Sacks


Peirce


Lakoff


Cincinnati, 3/17/2010
It is my suspicion that the cause of our current malaise is anything but neurological or physiological. That's just too easy, too reductionistic and one-sided ("simple minded"). Geneticists will never isolate the chromosome carrying Sacks Syndrome.

I suspect a hidden philosophical source, a "causative-agent" to be found not just in our physiology but in our history of ideas, for this plague. I want to suggest, in fact, that we rename this debilitating disorder after its true discoverer (or should I say founder?): let us call it "Descartes' Disease." Oliver Sacks may have been the first to describe the disorder's symptoms, but it was René Descartes who first experienced its pathology in its full force when, as a methodological expedient, he found it useful to doubt the reality of the physical in a manner that foreshadows our present pathology. It is the "memes" of Cartesianism which have served as the releaser for this disease. Let us give credit then to the true "evil genius" for his creation.

It might be helpful to remind ourselves of Descartes' chief contribution to the thought of the second half of the second millenium. Allow me to quote Charles Sanders Peirce's concise (not entirely sympathetic) summary of the Cartesian influence.

Descartes is the father of modern philosophy, and the spirit of Cartesianism—that which principally distinguished it from the scholasticism which it displaced—may be compendiously stated as follows:
1. It teaches that philosophy must begin with universal doubt; whereas scholasticism had never questioned fundamentals.
2. It teaches that the ultimate test of certainty is to be found in the individual consciousness; whereas scholasticism had rested on the testimony of sages and of the Catholic Church.
3. The multiform argumentation of the middle ages is replaced by a single thread of inference depending often upon inconspicuous premisses.
4. Scholasticism had its mysteries of faith, but undertook to explain all created things. But there are many facts which Cartesianism not only does not explain but renders absolutely inexplicable, unless to say "God makes them so" is to be regarded as an explanation.
In some or all of these respects, modern philosophers have been, in effect, Cartesians.
Lakoff and Johnson (in Philosophy in the Flesh: The Embodied Mind and Its Challenge to Western Thought) summarize "the Cartesian Influence" in the following way.
He has left us with a theory of mind and thought so influential that its main tenets are still widely held and have barely begun to be reevaluated. It has been handed down from generation to generation as if it were a collection of self-evident truths. Much of it is still taught with reverence.

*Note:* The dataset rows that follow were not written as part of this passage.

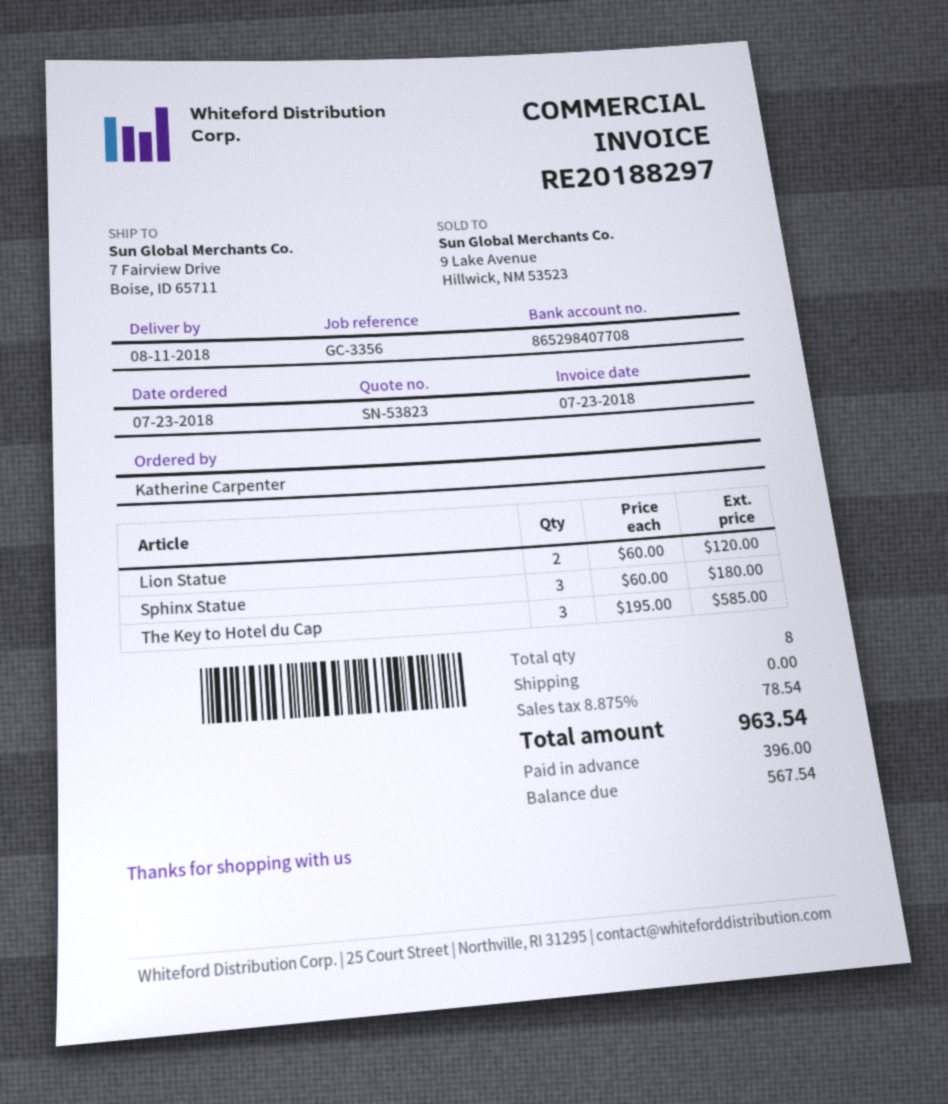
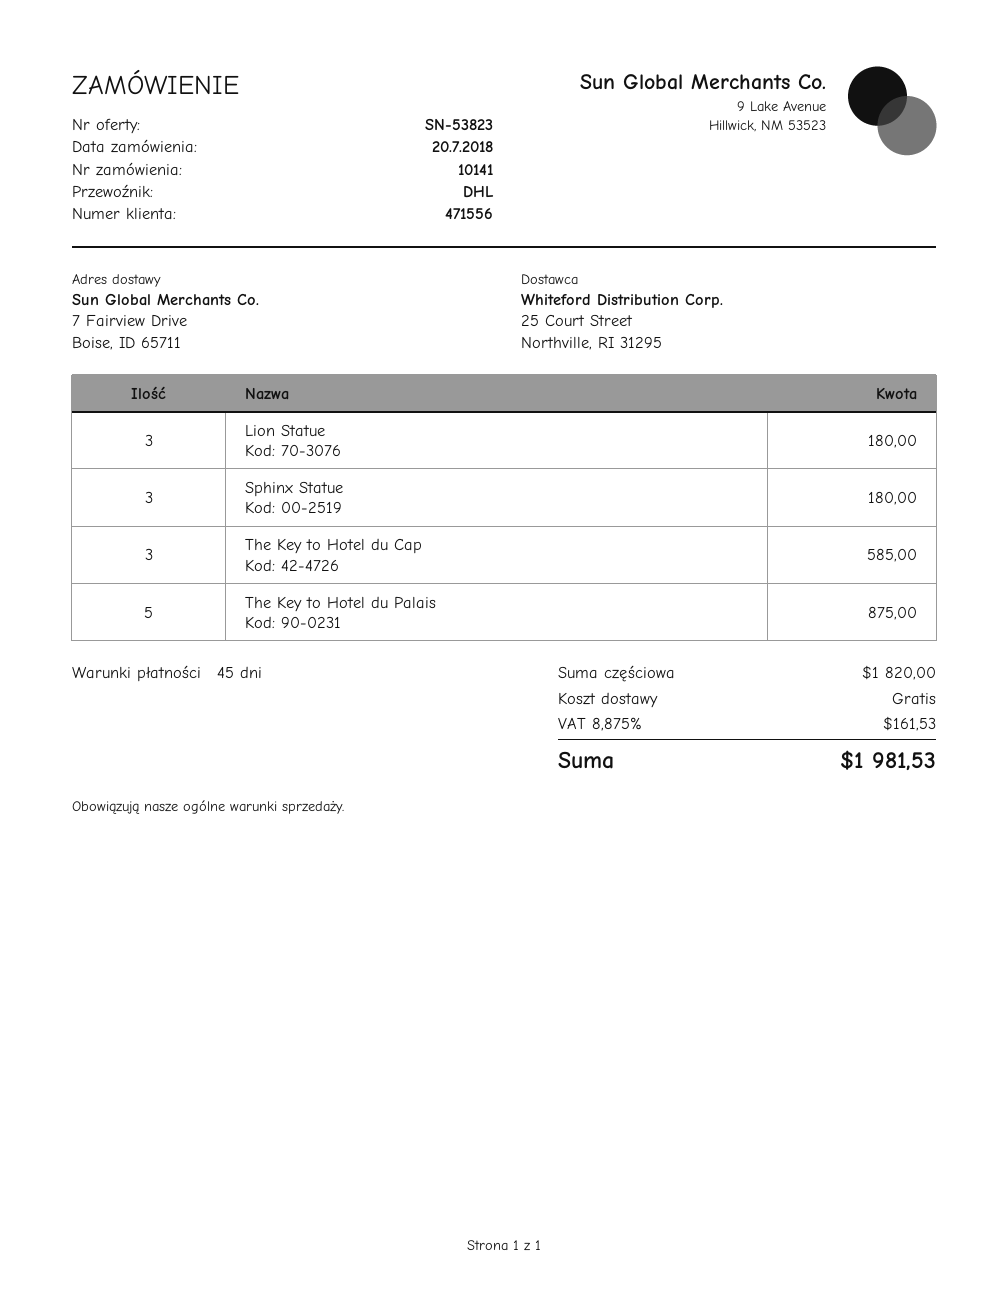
order date: 2018-07-23 -> 2018-07-20
Lion Statue: 2 for 120.00 -> 3 for 180.00
The Key to Hotel du Palais: none -> 5 for 875.00
tax: 8.875% = 78.54 -> 8.875% = 161.53
total: 963.54 -> 1981.53

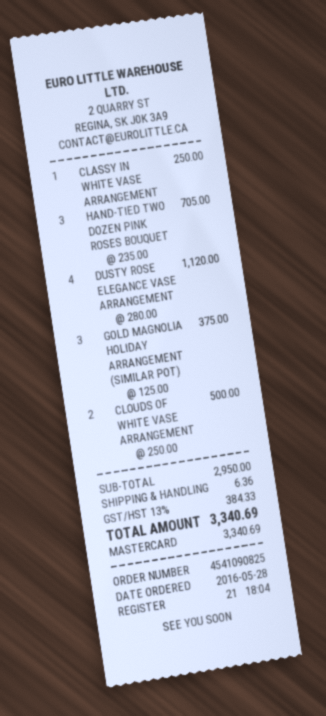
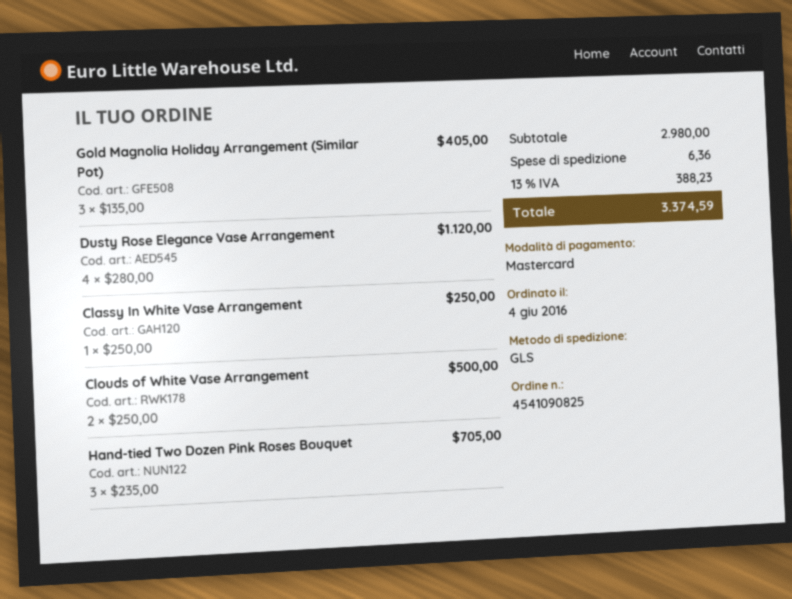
order date: 2016-05-28 -> 2016-06-04
GOLD MAGNOLIA HOLIDAY ARRANGEMENT (SIMILAR POT): 3 x 125.00 = 375.00 -> 3 x 135.00 = 405.00
subtotal: 2950.00 -> 2980.00
tax: 13% = 384.33 -> 13% = 388.23
total: 3340.69 -> 3374.59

In brief, the Cartesian picture of mind that we have inherited is this:

  • What makes human beings human, the only thing that makes them human and that defines their distinctive nature, is their capacity for rational thought.
  • Thought is essentially disembodied, and all thought is conscious.
  • Thought consists of formal operations on ideas without regard to the relation between those ideas and external reality.
  • Ideas thus function like formal symbols in mathematics.
  • Some of our ideas are innate and therefore exist in the mind at birth, prior to any experience.
  • Other ideas are internal representations of an external reality.
  • We can, just by thinking about our own ideas and the operations of our own minds, with care and rigor, come to understand the mind accurately and with absolute certainty.
  • Nothing about the body, neither imagination nor emotion nor perception nor any detail of the biological nature of the body, need be known in order to understand the nature of the mind.
In this notebook I hope to provide a detailed diagnosis of Descartes' Disease, tracking down its origins, then tracing its evolution and dissemination. And even if the world will not listen to my explanation, even if these pages may never prove to be the cure I hope to offer my species, I have personal reasons for embarking on this project.